* [Work to be completed]
Starting at the top of the entries, restate word for word each line up to and including the one with "Saints 3 Pc".

* [Dataset entries]
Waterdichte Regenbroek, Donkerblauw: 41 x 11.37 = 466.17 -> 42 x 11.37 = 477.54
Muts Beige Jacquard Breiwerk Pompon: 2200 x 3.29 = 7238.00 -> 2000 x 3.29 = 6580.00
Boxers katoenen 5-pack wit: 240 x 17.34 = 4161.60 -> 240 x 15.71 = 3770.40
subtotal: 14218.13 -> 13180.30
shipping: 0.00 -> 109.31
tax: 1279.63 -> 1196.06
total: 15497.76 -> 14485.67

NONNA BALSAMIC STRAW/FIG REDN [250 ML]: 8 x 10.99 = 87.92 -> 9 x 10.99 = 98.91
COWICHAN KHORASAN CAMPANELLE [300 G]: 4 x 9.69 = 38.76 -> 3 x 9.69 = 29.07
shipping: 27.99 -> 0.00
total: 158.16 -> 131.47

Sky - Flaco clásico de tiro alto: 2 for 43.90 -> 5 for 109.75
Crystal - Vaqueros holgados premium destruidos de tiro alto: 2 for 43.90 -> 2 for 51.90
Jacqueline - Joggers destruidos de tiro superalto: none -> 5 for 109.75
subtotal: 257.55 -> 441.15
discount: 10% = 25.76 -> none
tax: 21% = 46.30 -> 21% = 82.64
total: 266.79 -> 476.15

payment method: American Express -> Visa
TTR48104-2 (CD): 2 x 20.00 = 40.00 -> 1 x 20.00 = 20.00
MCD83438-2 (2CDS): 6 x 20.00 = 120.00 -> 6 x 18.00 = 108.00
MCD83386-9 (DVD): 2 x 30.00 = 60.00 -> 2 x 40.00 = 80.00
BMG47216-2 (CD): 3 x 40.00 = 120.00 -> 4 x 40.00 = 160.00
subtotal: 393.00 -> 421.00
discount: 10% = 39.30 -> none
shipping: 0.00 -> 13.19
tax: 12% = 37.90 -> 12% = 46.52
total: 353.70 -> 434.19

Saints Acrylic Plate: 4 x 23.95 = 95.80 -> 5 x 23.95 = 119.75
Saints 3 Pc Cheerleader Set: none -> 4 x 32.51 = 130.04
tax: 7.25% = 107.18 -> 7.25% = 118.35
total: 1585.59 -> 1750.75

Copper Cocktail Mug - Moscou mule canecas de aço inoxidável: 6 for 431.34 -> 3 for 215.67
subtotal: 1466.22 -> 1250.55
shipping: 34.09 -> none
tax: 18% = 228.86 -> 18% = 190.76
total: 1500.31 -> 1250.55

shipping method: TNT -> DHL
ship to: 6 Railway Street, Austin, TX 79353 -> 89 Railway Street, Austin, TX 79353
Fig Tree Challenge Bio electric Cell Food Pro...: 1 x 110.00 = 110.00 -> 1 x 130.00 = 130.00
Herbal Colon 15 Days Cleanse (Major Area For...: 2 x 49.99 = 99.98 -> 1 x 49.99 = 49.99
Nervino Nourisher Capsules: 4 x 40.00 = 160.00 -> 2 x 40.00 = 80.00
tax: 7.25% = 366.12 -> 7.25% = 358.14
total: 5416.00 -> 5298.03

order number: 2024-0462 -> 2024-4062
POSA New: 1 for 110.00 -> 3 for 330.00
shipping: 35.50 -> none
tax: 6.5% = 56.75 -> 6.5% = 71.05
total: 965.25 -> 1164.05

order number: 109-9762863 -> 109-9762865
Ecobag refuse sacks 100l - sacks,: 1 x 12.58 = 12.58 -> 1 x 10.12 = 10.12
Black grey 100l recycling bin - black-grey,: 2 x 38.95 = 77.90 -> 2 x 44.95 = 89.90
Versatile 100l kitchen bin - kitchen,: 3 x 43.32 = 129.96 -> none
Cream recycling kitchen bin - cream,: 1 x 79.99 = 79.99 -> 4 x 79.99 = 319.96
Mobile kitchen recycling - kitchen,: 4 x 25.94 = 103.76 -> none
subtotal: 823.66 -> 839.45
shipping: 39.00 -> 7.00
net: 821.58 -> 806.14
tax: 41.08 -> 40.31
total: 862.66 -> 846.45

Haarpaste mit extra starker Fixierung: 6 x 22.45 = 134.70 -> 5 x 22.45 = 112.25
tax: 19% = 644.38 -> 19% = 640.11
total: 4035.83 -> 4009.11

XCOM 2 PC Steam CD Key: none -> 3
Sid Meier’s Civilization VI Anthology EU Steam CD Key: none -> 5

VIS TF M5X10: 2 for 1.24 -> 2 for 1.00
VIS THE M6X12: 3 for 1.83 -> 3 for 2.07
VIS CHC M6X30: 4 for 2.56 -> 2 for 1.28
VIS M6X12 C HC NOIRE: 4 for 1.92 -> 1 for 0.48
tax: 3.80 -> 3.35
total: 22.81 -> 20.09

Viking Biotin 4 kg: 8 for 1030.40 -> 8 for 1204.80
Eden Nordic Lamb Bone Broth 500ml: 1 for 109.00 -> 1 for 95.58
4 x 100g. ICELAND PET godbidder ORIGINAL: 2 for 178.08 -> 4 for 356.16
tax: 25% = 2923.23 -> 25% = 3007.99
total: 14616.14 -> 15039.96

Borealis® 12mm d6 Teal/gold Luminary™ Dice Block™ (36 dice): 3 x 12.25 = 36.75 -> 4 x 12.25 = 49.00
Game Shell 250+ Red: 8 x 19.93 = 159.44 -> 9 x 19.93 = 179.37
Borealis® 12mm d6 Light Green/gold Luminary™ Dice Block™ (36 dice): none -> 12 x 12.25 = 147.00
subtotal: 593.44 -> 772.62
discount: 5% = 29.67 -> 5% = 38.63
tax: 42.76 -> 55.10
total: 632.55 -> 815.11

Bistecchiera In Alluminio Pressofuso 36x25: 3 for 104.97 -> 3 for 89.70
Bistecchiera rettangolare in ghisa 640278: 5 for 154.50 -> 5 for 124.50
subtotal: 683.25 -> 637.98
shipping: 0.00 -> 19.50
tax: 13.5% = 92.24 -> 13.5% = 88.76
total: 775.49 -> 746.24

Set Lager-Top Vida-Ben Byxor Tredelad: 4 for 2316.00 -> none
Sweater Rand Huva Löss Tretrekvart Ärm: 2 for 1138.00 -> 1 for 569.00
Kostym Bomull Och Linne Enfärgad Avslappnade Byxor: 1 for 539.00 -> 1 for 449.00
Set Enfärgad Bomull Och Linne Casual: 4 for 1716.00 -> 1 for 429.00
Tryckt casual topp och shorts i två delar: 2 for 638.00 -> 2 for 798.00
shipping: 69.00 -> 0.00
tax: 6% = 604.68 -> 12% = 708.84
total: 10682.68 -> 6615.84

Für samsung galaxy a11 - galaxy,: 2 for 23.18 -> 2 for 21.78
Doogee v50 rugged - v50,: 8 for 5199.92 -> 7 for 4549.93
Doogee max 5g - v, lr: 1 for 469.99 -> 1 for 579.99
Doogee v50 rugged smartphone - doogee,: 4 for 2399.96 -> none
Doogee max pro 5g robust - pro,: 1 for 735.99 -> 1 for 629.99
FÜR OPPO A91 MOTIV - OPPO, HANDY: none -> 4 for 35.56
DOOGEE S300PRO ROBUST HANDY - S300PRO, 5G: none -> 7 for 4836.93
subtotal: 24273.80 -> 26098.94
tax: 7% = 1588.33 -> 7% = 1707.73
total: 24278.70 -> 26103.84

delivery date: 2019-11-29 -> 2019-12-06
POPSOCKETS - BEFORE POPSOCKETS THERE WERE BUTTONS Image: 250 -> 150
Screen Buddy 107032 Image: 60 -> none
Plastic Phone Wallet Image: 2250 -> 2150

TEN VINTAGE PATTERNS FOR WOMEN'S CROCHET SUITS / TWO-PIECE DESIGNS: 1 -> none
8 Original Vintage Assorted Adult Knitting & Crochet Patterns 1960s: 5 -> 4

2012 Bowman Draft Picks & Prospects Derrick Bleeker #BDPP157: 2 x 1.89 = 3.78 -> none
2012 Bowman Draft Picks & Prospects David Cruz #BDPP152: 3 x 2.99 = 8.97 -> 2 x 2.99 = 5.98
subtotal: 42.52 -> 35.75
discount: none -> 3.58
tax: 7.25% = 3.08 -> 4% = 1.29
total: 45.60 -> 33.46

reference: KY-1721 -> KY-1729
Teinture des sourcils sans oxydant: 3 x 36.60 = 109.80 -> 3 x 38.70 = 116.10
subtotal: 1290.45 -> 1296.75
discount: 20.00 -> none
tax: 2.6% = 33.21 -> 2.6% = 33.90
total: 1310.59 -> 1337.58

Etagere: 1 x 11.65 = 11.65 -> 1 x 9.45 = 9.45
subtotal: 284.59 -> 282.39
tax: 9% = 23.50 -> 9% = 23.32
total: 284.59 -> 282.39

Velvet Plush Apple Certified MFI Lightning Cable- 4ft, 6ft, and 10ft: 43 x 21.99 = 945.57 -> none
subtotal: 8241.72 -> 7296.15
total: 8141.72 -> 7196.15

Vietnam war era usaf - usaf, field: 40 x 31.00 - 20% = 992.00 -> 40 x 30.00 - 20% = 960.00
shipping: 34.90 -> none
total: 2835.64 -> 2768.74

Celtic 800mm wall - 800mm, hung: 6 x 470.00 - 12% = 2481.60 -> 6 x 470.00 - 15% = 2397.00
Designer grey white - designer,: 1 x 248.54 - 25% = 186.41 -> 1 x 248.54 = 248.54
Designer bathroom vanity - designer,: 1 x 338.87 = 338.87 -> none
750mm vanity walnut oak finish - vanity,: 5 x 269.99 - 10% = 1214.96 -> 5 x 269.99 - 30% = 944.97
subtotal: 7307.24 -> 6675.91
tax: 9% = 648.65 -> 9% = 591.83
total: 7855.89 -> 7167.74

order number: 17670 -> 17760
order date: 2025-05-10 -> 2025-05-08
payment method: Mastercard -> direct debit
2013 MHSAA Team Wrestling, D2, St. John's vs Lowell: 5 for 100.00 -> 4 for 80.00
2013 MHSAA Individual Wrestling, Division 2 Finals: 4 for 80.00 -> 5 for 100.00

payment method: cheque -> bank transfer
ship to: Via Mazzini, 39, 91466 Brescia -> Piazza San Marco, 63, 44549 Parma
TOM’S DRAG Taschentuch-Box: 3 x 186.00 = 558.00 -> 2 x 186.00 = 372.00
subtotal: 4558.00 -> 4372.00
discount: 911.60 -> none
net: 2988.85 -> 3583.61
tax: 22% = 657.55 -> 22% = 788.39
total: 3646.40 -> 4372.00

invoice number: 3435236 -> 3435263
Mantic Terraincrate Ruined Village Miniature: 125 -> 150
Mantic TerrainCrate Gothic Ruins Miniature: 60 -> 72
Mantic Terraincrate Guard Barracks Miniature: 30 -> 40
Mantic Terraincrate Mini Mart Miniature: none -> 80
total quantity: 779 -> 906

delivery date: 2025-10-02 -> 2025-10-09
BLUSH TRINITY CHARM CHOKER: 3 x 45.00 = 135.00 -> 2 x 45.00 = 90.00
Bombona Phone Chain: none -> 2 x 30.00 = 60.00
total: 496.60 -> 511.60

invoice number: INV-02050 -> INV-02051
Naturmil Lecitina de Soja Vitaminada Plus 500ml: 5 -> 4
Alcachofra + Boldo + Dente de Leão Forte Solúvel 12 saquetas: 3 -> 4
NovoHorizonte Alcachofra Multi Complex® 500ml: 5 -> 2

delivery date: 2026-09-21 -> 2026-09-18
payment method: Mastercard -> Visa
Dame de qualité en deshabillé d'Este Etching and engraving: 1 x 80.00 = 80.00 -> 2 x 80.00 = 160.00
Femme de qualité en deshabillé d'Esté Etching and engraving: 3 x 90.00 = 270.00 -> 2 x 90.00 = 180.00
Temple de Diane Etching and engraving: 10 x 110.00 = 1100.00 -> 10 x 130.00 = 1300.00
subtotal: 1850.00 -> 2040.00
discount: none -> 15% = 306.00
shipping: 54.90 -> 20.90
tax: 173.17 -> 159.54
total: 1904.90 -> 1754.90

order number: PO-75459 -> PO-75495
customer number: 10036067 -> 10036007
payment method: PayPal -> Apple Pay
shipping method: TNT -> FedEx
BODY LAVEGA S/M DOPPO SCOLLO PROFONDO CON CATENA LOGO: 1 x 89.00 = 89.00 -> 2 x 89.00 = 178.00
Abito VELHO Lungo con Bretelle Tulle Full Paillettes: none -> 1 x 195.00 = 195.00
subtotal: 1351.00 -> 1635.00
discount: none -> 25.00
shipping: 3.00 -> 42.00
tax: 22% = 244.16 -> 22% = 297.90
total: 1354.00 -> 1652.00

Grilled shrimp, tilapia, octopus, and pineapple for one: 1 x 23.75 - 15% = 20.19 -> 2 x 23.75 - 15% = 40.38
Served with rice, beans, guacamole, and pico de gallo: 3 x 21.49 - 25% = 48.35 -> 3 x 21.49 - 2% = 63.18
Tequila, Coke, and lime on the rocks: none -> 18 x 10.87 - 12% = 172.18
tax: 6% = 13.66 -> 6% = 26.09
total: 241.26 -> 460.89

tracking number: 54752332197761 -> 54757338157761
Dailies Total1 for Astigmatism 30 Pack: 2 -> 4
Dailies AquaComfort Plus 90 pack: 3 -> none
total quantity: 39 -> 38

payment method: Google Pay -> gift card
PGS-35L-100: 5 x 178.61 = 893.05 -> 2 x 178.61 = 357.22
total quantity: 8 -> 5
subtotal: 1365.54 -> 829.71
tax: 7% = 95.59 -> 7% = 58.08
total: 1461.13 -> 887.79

* [Response to the exercise]
Waterdichte Regenbroek, Donkerblauw: 41 x 11.37 = 466.17 -> 42 x 11.37 = 477.54
Muts Beige Jacquard Breiwerk Pompon: 2200 x 3.29 = 7238.00 -> 2000 x 3.29 = 6580.00
Boxers katoenen 5-pack wit: 240 x 17.34 = 4161.60 -> 240 x 15.71 = 3770.40
subtotal: 14218.13 -> 13180.30
shipping: 0.00 -> 109.31
tax: 1279.63 -> 1196.06
total: 15497.76 -> 14485.67

NONNA BALSAMIC STRAW/FIG REDN [250 ML]: 8 x 10.99 = 87.92 -> 9 x 10.99 = 98.91
COWICHAN KHORASAN CAMPANELLE [300 G]: 4 x 9.69 = 38.76 -> 3 x 9.69 = 29.07
shipping: 27.99 -> 0.00
total: 158.16 -> 131.47

Sky - Flaco clásico de tiro alto: 2 for 43.90 -> 5 for 109.75
Crystal - Vaqueros holgados premium destruidos de tiro alto: 2 for 43.90 -> 2 for 51.90
Jacqueline - Joggers destruidos de tiro superalto: none -> 5 for 109.75
subtotal: 257.55 -> 441.15
discount: 10% = 25.76 -> none
tax: 21% = 46.30 -> 21% = 82.64
total: 266.79 -> 476.15

payment method: American Express -> Visa
TTR48104-2 (CD): 2 x 20.00 = 40.00 -> 1 x 20.00 = 20.00
MCD83438-2 (2CDS): 6 x 20.00 = 120.00 -> 6 x 18.00 = 108.00
MCD83386-9 (DVD): 2 x 30.00 = 60.00 -> 2 x 40.00 = 80.00
BMG47216-2 (CD): 3 x 40.00 = 120.00 -> 4 x 40.00 = 160.00
subtotal: 393.00 -> 421.00
discount: 10% = 39.30 -> none
shipping: 0.00 -> 13.19
tax: 12% = 37.90 -> 12% = 46.52
total: 353.70 -> 434.19

Saints Acrylic Plate: 4 x 23.95 = 95.80 -> 5 x 23.95 = 119.75
Saints 3 Pc Cheerleader Set: none -> 4 x 32.51 = 130.04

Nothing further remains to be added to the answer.